A group of researchers led by Dr. James Dunn out of the University of California, Los Angeles (UCLA) are pleased to announce publication of their research in an upcoming issue of the journal TECHNOLOGY. The report, part of a thesis project of first author Christopher Walthers, Ph.D, was co-authored by Chase Lyall, M.S., Alireza Nazemi, M.S., and Puneet Rana, M.S.
This paper describes methods to optimize characteristics of cells grown in a lab using biomaterial coatings. Dr. Dunn's research falls within the field of tissue engineering - the use of biomaterials, cells, and natural factors to regenerate tissues and organs lost to disease or injury. Dr. Dunn's group has used a biodegradable polymer coated with two common biomaterials--collagen and heparan sulfate--to emphasize differences in cell-material interactions in different environments.
Specifically, smooth muscle cells from rat intestine were grown on the polymer after coating with either collagen or heparan sulfate and either grown continually in the lab or implanted in a rat. It is common in tissue engineering applications to grow cells in a lab prior to implantation to increase cell numbers in a controlled environment. Collagen is a common tissue engineering biomaterial often used to aid cell attachment and growth in culture. While collagen-coated implants allowed for greater cell growth in the lab, heparan sulfate-coated implants allowed for greater cell growth and survival after implantation by spurring development of blood vessels.
"We were surprised to see how well heparan sulfate-coated implants improved cell survival after implantation. We knew that heparan sulfate increases blood vessel development from the research of an earlier Ph.D student, Dr. Shivani Singh, but we didn't expect to see such a drastic change in survival of the cells. Heparan sulfate is a very interesting molecule and we are excited to learn more about how it interacts with growth factors in the body," said Dr. Walthers, lead author on the paper.

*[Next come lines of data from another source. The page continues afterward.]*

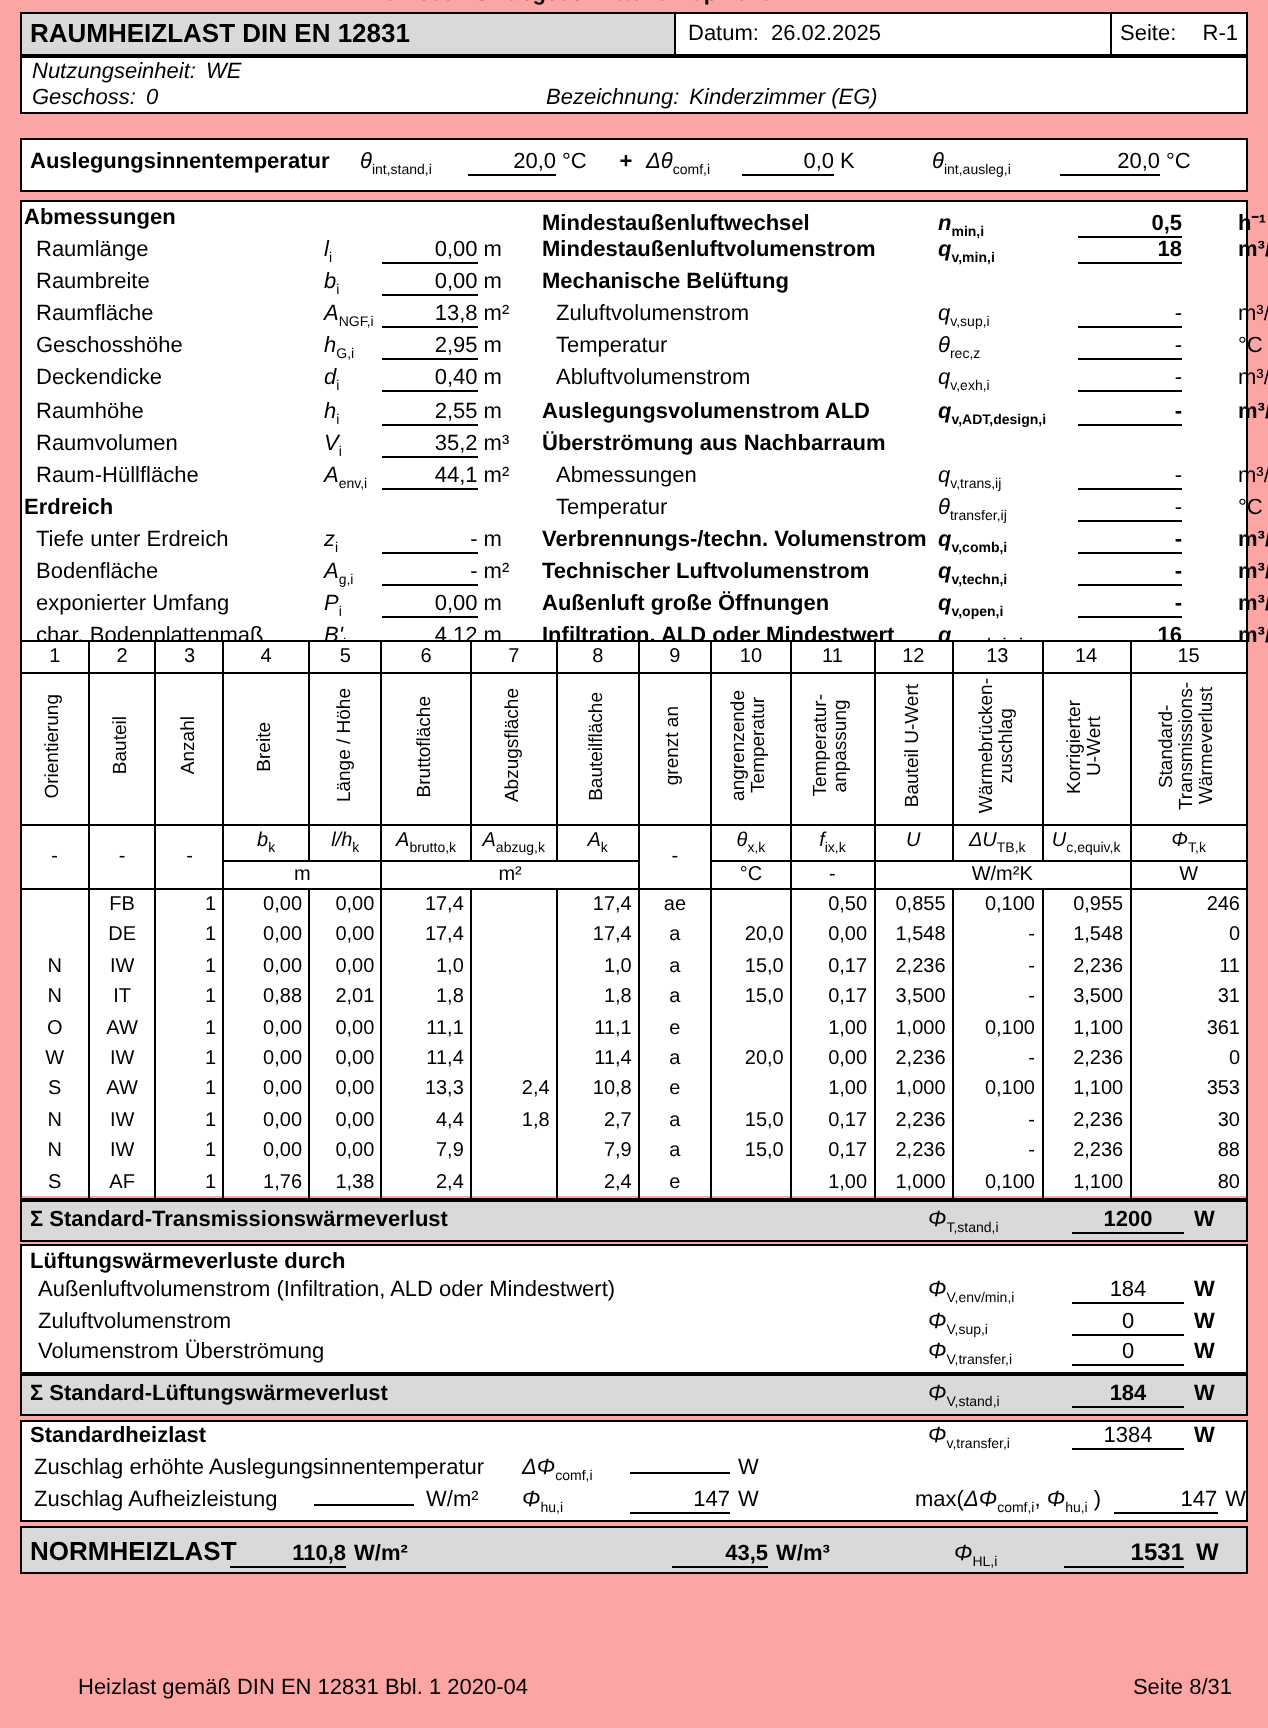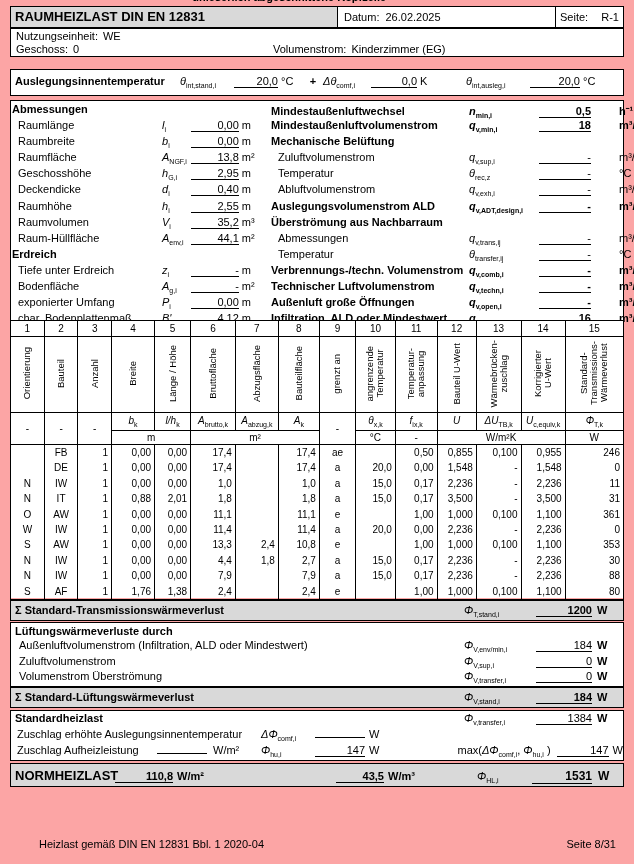--- a/index.html
+++ b/index.html
@@ -24,7 +24,7 @@
 
   
   #box-info{top:28px;height:29px;padding:1px 0;}
-  .irow{position:relative;height:13px;line-height:13px;padding-left:5px;}
+  .irow{position:relative;height:13px;line-height:13px;padding-left:5px;font-style:italic;}
   .irow .val{margin-left:5px;}
   .bez{position:absolute;left:262px;top:0;}
   .bez .val{margin-left:5px;}

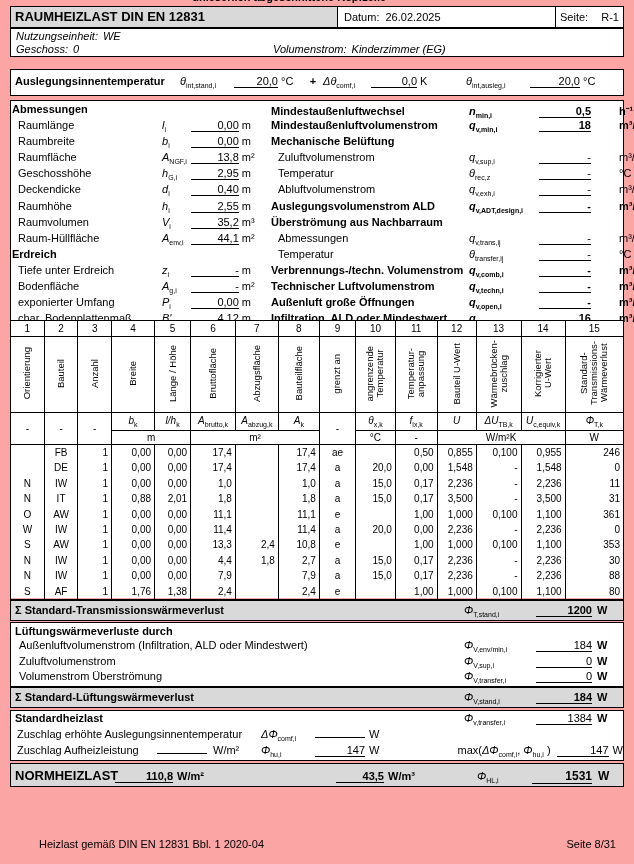--- a/index.html
+++ b/index.html
@@ -145,7 +145,7 @@
     <div class="irow">
       <span>Geschoss:</span><span class="val">0</span>
       <span class="bez">
-        <span>Volumenstrom:</span><span class="val">Kinderzimmer (EG)</span>
+        <span>Bezeichnung:</span><span class="val">Kinderzimmer (EG)</span>
       </span>
     </div>
   </div>

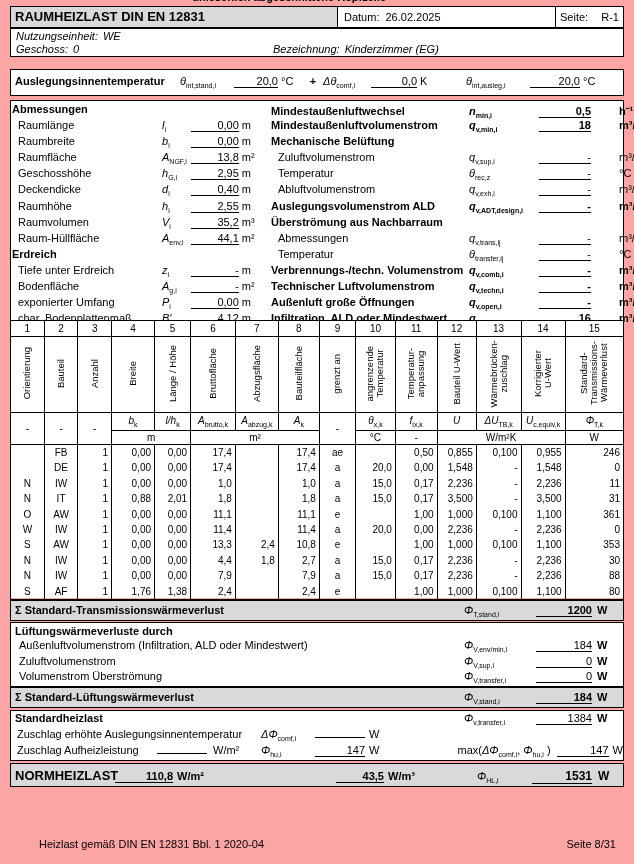--- a/index.html
+++ b/index.html
@@ -75,7 +75,7 @@
   .slbl{flex:1;margin-left:4px;white-space:nowrap;}
   .slbl.ind{margin-left:8px;}
   .ssym{width:72px;}
-  .sfld{width:56px;border-bottom:1px solid #000;text-align:right;}
+  .sfld{width:56px;border-bottom:1px solid #000;text-align:center;}
   .sunit{width:26px;padding-left:5px;font-weight:bold;}
   #sum-trans{top:600px;}
   #sum-vent{top:687px;}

Dr. Dunn's lab has focused on generating functional tissues of the digestive tract to treat diseases primarily affecting pediatric patients, namely short bowel syndrome. In these patients, there is insufficient intestine to digest and absorb adequate nutrition. More traditional treatments like intestinal transplantation are complicated by a number of undesirable side-effects, making tissue engineering an interesting alternative. A functional tissue-engineered intestine would need to be similar in thickness and strength to normal intestinal muscle to make it a viable treatment for short bowel syndrome. "Improving the number of smooth muscle cells that can survive and grow after transplantation of an engineered tissue would bring us one step closer to a fully functional tissue-engineered intestine for short bowel syndrome," said Dr. Walthers.
Future applications of this research could seek to emphasize properties of heparan sulfate that increase blood vessel development to improve engineered tissues and organs, for example by injecting heparan sulfate during implantation or by attaching important segments of heparan sulfate on the surfaces of engineered tissues. The group is now exploring related areas of intestinal tissue engineering, including developing the absorptive epithelial cells that line the inside of the tissue, increasing contraction strength of smooth muscle cells grown in the lab, and making a model "organ on a chip" of intestinal smooth muscle to study in the lab.
This work was supported by an R01DK083119 from the National Institutes of Health.